WHAT IS EXPECTED: Would you return the lines between the one holding "sertificēta būvspeciālista pieredze" and the one holding "- piekrītu piedalīties", inclusive, and only those, exactly as they stand in the listing below?

DATA SHOWN:
---------------
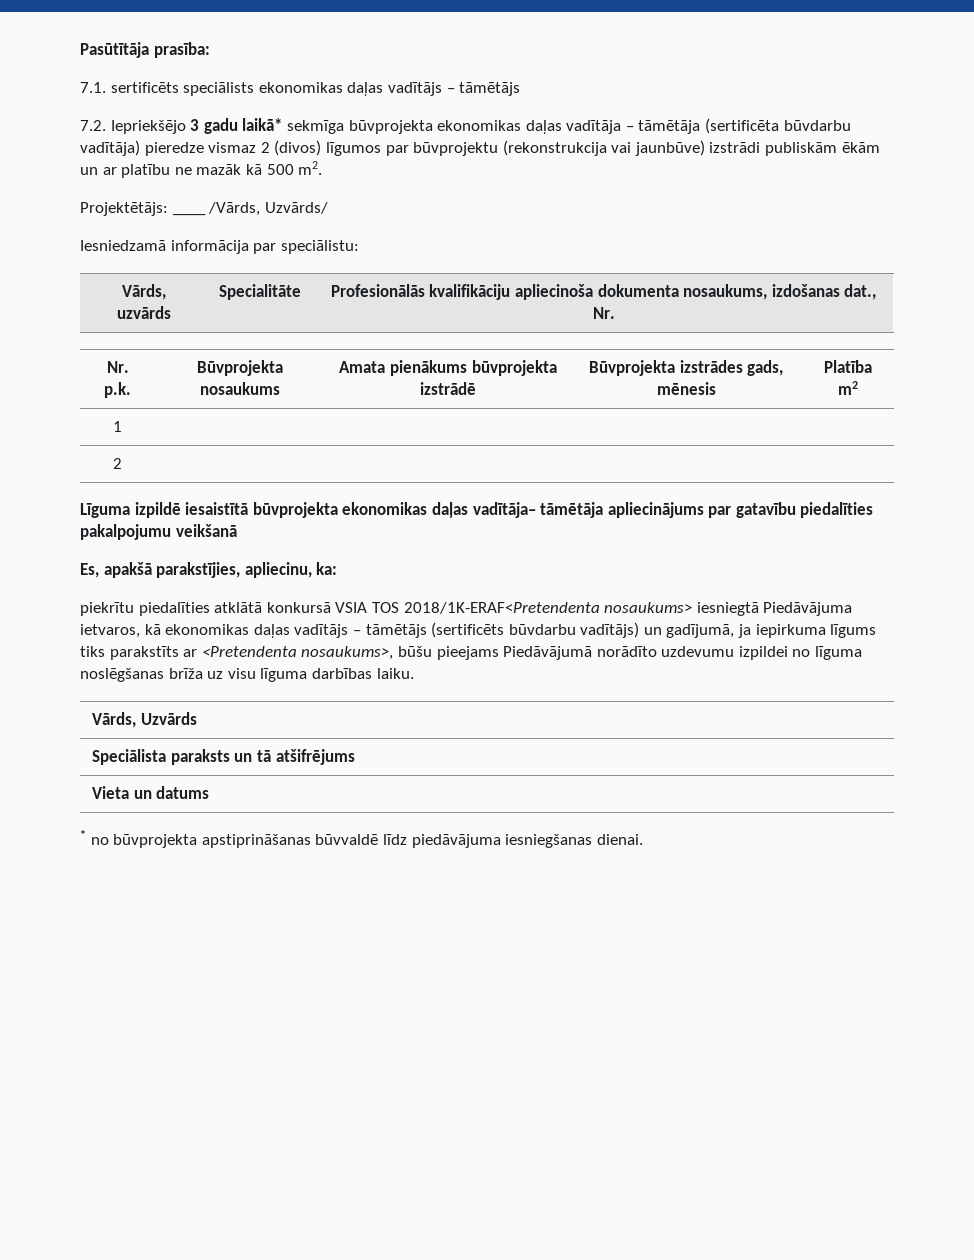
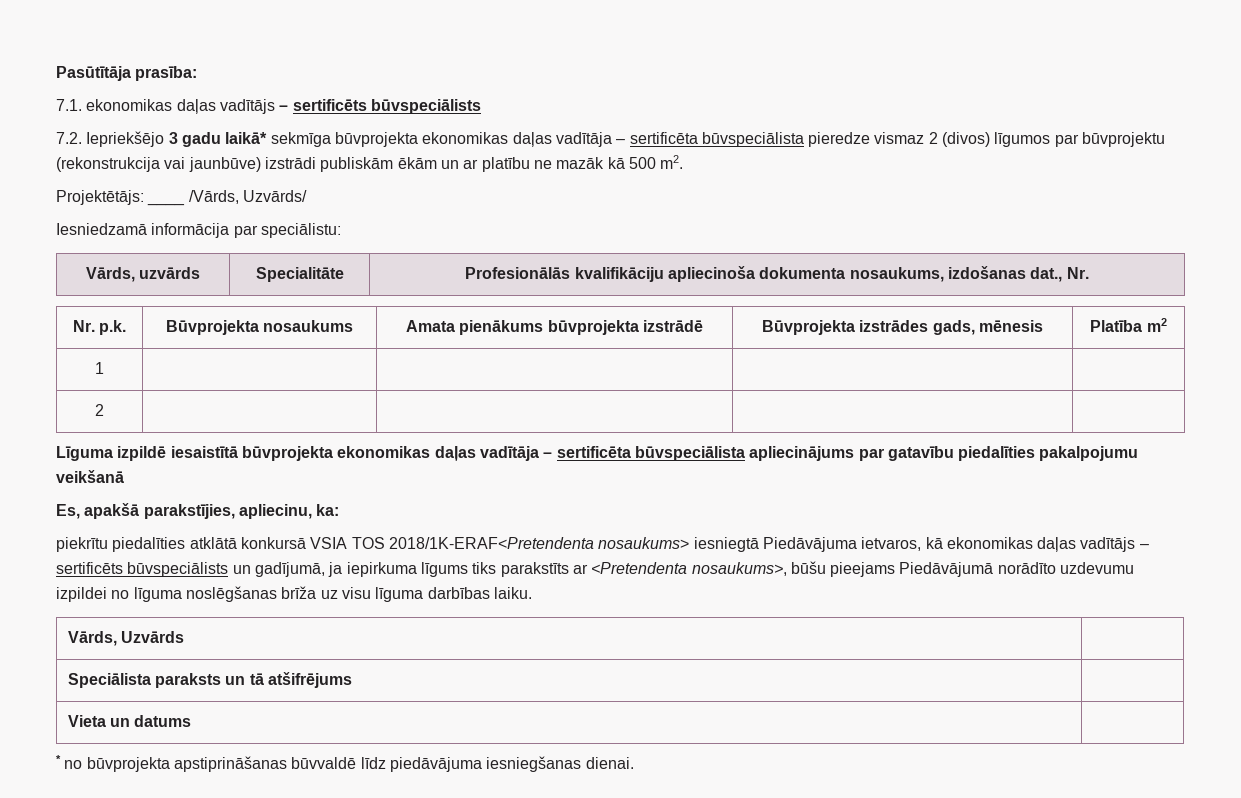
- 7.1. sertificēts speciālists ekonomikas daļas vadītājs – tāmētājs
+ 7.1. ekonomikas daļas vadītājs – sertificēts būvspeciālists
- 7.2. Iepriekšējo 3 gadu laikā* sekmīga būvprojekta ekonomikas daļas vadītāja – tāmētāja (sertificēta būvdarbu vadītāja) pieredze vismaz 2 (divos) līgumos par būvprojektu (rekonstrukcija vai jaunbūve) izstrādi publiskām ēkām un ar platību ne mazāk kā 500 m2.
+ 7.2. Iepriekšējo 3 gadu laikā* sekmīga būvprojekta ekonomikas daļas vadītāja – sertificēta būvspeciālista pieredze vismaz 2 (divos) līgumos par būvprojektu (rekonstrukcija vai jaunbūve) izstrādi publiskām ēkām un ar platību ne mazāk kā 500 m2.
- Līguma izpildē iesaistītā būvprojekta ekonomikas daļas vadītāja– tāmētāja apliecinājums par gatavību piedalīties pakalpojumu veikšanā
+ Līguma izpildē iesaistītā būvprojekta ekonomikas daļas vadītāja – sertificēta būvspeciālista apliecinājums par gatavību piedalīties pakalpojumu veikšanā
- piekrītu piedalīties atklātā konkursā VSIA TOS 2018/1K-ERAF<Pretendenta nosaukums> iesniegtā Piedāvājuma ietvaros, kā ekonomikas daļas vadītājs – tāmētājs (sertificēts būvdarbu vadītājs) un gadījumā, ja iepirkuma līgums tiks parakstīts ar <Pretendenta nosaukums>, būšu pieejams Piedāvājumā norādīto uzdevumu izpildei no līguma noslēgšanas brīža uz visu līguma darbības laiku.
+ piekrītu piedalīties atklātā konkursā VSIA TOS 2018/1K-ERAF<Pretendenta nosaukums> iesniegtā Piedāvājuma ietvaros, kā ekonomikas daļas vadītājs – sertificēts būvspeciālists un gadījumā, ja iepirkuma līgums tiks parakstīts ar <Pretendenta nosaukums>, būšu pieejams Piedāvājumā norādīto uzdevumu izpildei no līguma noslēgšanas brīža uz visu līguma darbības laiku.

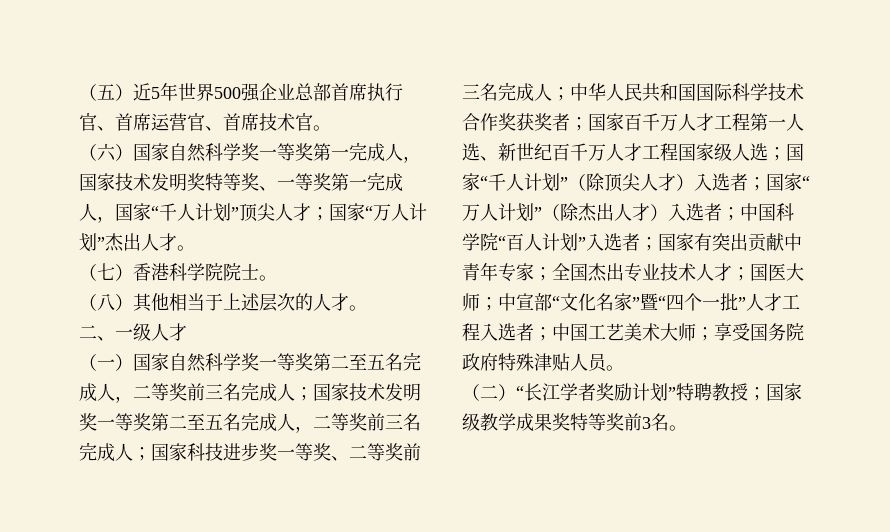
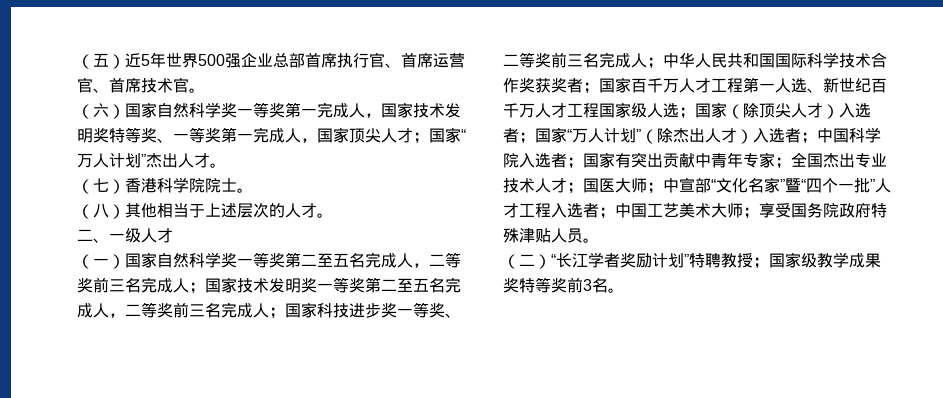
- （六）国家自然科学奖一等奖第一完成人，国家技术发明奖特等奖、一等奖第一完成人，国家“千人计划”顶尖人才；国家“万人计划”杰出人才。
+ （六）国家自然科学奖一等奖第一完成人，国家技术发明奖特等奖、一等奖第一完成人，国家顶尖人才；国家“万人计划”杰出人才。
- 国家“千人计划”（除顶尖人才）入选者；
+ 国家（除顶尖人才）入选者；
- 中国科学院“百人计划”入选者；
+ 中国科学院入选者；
---------------
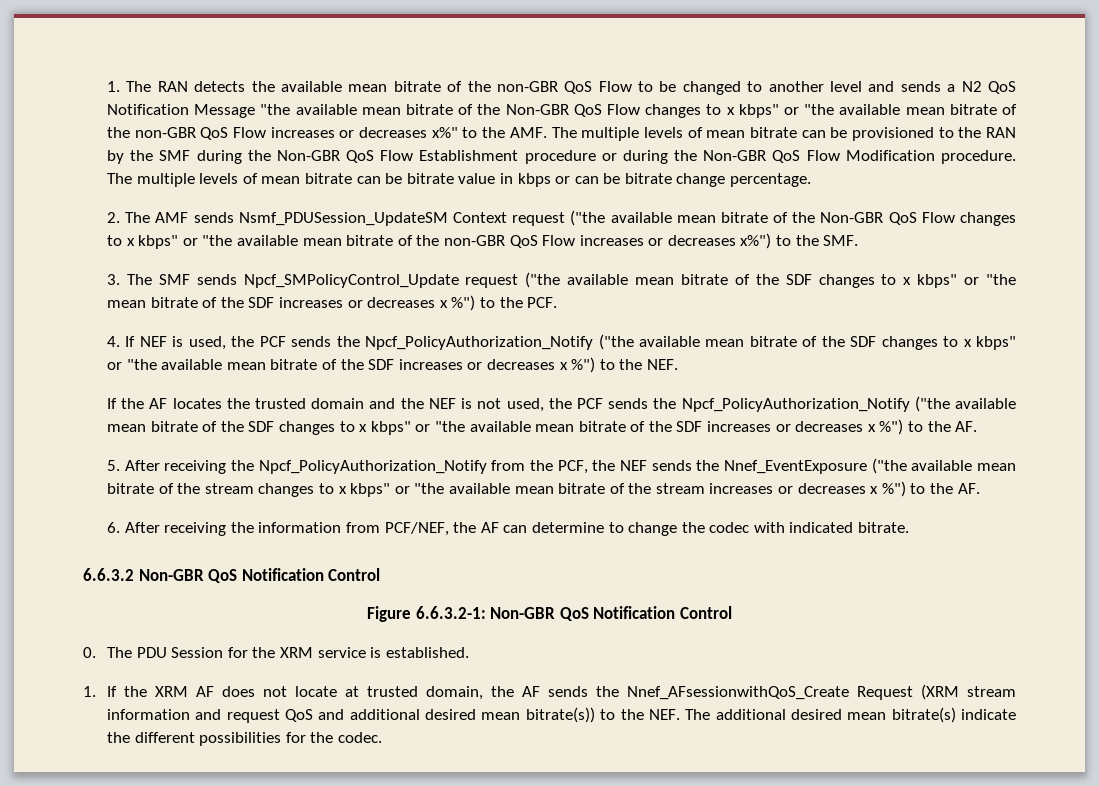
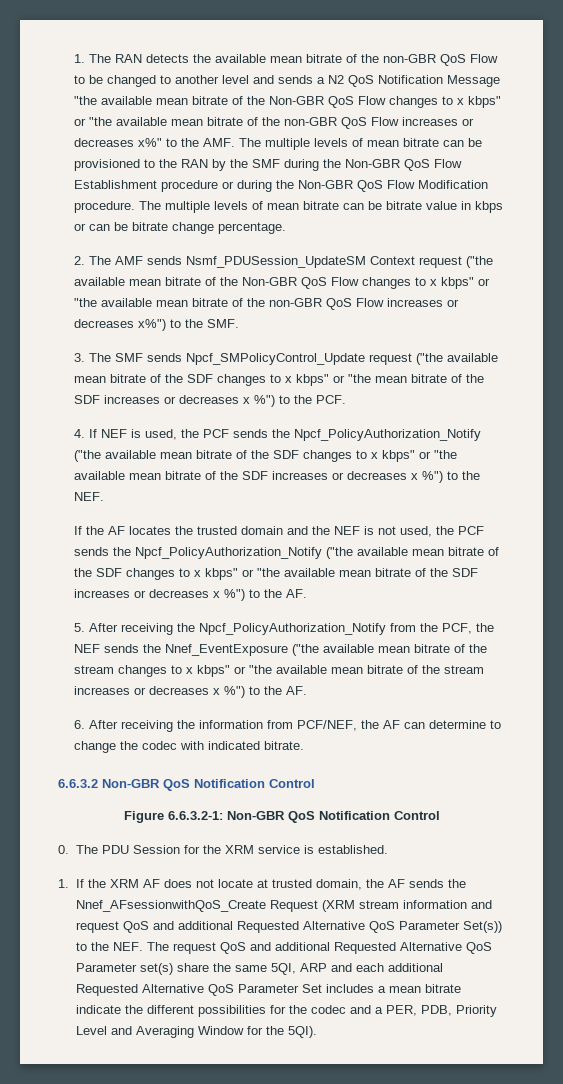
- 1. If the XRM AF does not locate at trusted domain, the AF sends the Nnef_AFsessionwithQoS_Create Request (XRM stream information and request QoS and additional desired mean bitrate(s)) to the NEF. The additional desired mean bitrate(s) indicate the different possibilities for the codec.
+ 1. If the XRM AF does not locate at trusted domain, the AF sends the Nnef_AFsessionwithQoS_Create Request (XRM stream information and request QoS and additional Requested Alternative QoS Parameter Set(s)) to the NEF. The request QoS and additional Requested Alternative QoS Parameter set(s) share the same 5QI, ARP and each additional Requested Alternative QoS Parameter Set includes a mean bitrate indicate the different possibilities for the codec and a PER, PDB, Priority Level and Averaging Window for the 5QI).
---------------
RESPONSE:
+ 7.2. Iepriekšējo 3 gadu laikā* sekmīga būvprojekta ekonomikas daļas vadītāja – sertificēta būvspeciālista pieredze vismaz 2 (divos) līgumos par būvprojektu (rekonstrukcija vai jaunbūve) izstrādi publiskām ēkām un ar platību ne mazāk kā 500 m2.
- Līguma izpildē iesaistītā būvprojekta ekonomikas daļas vadītāja– tāmētāja apliecinājums par gatavību piedalīties pakalpojumu veikšanā
+ Līguma izpildē iesaistītā būvprojekta ekonomikas daļas vadītāja – sertificēta būvspeciālista apliecinājums par gatavību piedalīties pakalpojumu veikšanā
- piekrītu piedalīties atklātā konkursā VSIA TOS 2018/1K-ERAF<Pretendenta nosaukums> iesniegtā Piedāvājuma ietvaros, kā ekonomikas daļas vadītājs – tāmētājs (sertificēts būvdarbu vadītājs) un gadījumā, ja iepirkuma līgums tiks parakstīts ar <Pretendenta nosaukums>, būšu pieejams Piedāvājumā norādīto uzdevumu izpildei no līguma noslēgšanas brīža uz visu līguma darbības laiku.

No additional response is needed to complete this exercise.